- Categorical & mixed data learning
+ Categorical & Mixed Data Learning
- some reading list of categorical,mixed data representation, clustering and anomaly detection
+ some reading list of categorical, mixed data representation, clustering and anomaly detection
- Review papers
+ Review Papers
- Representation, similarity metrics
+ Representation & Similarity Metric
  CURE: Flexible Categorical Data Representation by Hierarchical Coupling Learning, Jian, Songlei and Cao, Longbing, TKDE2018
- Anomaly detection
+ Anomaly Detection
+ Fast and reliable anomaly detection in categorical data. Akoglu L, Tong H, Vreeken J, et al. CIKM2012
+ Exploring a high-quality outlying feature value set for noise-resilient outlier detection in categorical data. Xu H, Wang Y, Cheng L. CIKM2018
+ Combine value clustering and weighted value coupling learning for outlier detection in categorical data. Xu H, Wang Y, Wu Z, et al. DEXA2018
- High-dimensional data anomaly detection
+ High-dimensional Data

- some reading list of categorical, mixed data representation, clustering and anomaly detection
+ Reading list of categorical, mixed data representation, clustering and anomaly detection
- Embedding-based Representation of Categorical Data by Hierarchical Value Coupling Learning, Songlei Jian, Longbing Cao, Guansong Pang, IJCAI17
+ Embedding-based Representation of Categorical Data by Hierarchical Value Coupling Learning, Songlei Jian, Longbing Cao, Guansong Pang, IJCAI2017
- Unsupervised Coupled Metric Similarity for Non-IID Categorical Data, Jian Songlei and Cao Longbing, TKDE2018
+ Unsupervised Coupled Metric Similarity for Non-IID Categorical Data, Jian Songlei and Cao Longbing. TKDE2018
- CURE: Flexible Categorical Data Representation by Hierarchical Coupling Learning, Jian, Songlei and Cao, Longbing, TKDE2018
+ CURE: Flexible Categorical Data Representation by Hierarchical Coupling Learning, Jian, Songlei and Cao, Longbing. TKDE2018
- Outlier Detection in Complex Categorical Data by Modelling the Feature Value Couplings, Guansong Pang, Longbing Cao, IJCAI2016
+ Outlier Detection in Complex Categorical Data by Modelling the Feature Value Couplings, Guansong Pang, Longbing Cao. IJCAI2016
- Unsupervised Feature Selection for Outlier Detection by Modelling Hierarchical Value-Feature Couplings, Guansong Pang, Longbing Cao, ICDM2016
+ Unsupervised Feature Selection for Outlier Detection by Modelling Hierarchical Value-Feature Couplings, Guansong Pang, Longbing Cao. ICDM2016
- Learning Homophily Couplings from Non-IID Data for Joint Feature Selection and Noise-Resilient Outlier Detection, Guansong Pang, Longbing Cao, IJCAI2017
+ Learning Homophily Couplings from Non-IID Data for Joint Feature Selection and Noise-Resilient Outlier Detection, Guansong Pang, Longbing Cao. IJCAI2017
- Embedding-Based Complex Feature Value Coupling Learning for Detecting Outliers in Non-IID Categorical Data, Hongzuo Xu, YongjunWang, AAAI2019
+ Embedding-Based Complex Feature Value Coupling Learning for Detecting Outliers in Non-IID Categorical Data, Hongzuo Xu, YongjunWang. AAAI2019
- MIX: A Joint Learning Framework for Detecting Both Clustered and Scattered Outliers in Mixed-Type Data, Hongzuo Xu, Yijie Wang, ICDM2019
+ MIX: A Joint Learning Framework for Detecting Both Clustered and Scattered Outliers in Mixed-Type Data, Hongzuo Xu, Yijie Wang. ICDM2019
==
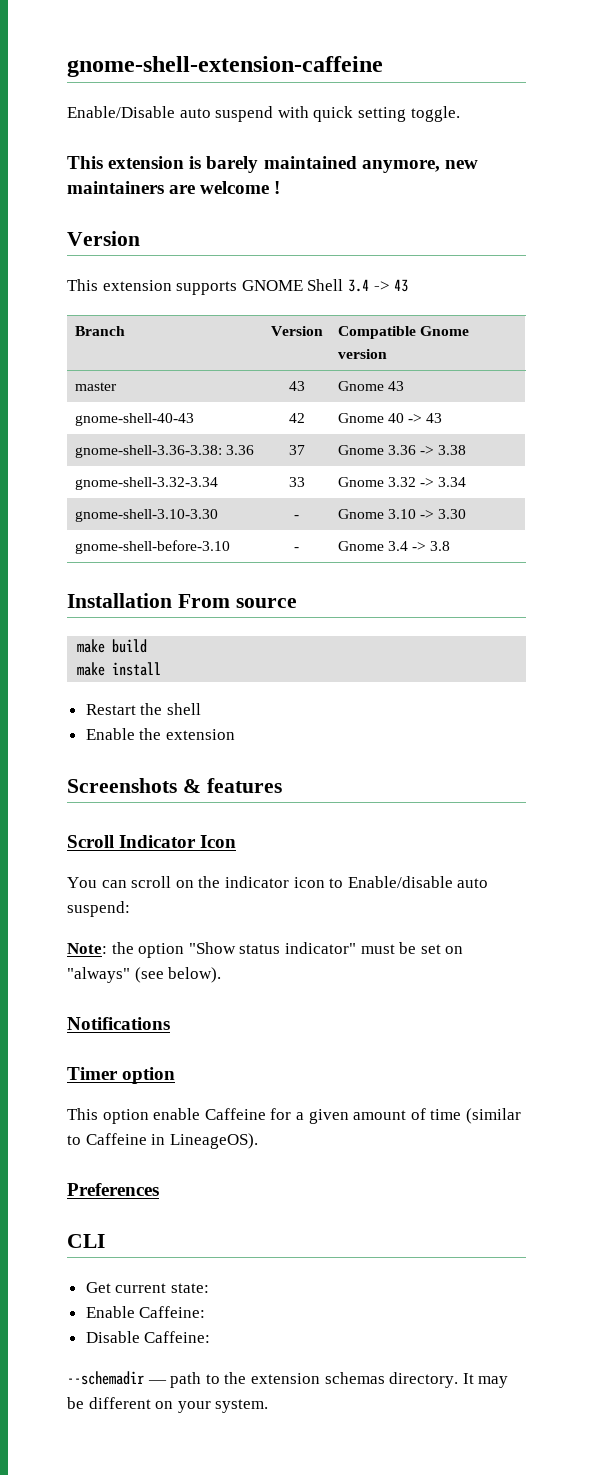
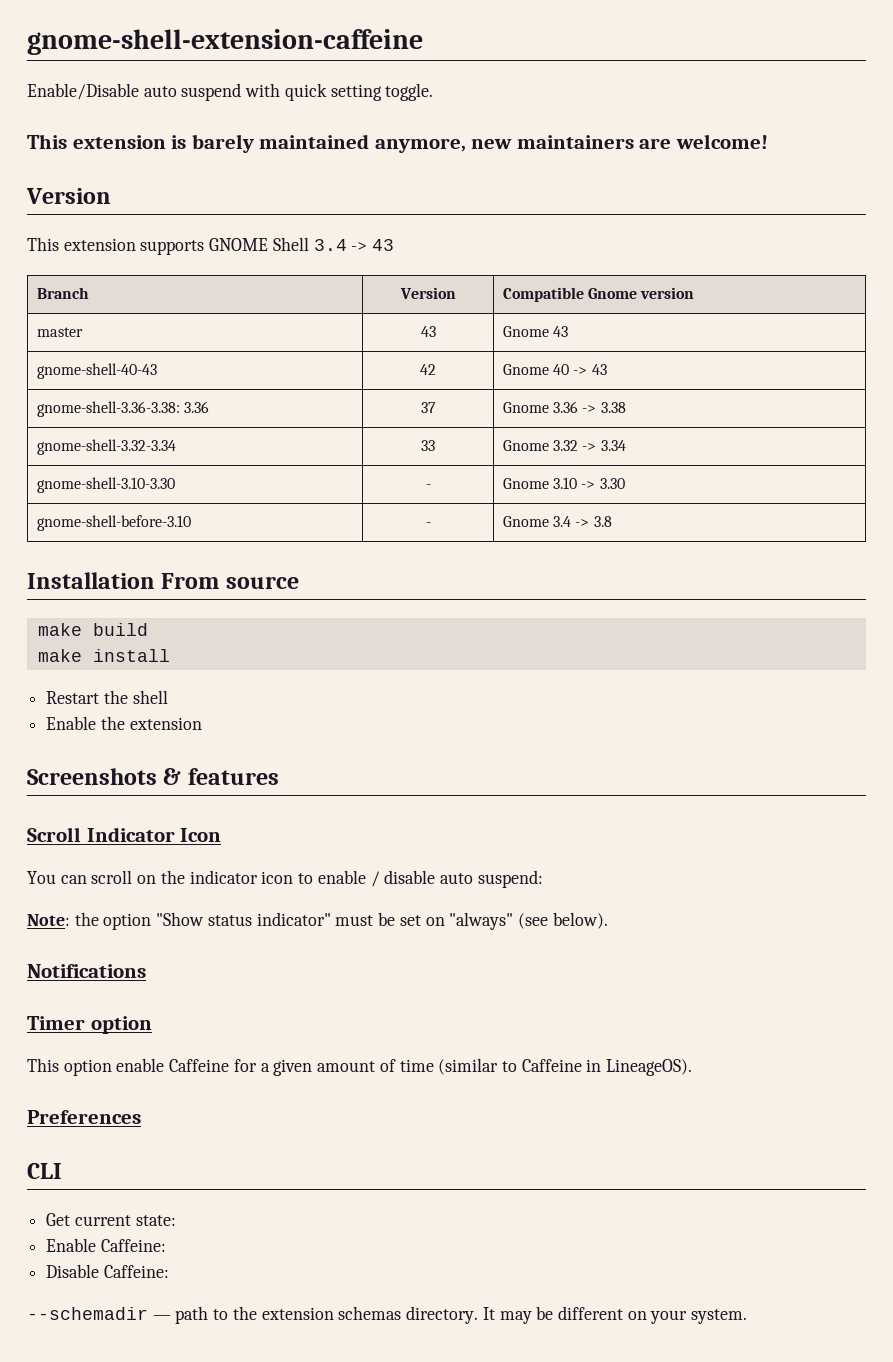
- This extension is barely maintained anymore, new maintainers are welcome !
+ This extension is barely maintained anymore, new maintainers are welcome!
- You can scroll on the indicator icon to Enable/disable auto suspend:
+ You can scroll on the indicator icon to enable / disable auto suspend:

__About this exercise__:
What you return must be the lines above that run from the line with "- Outlier Detection" to the line with "Longbing Cao. IJCAI2017", inclusive, each copied exactly.

__Written solution__:
- Outlier Detection in Complex Categorical Data by Modelling the Feature Value Couplings, Guansong Pang, Longbing Cao, IJCAI2016
+ Outlier Detection in Complex Categorical Data by Modelling the Feature Value Couplings, Guansong Pang, Longbing Cao. IJCAI2016
- Unsupervised Feature Selection for Outlier Detection by Modelling Hierarchical Value-Feature Couplings, Guansong Pang, Longbing Cao, ICDM2016
+ Unsupervised Feature Selection for Outlier Detection by Modelling Hierarchical Value-Feature Couplings, Guansong Pang, Longbing Cao. ICDM2016
- Learning Homophily Couplings from Non-IID Data for Joint Feature Selection and Noise-Resilient Outlier Detection, Guansong Pang, Longbing Cao, IJCAI2017
+ Learning Homophily Couplings from Non-IID Data for Joint Feature Selection and Noise-Resilient Outlier Detection, Guansong Pang, Longbing Cao. IJCAI2017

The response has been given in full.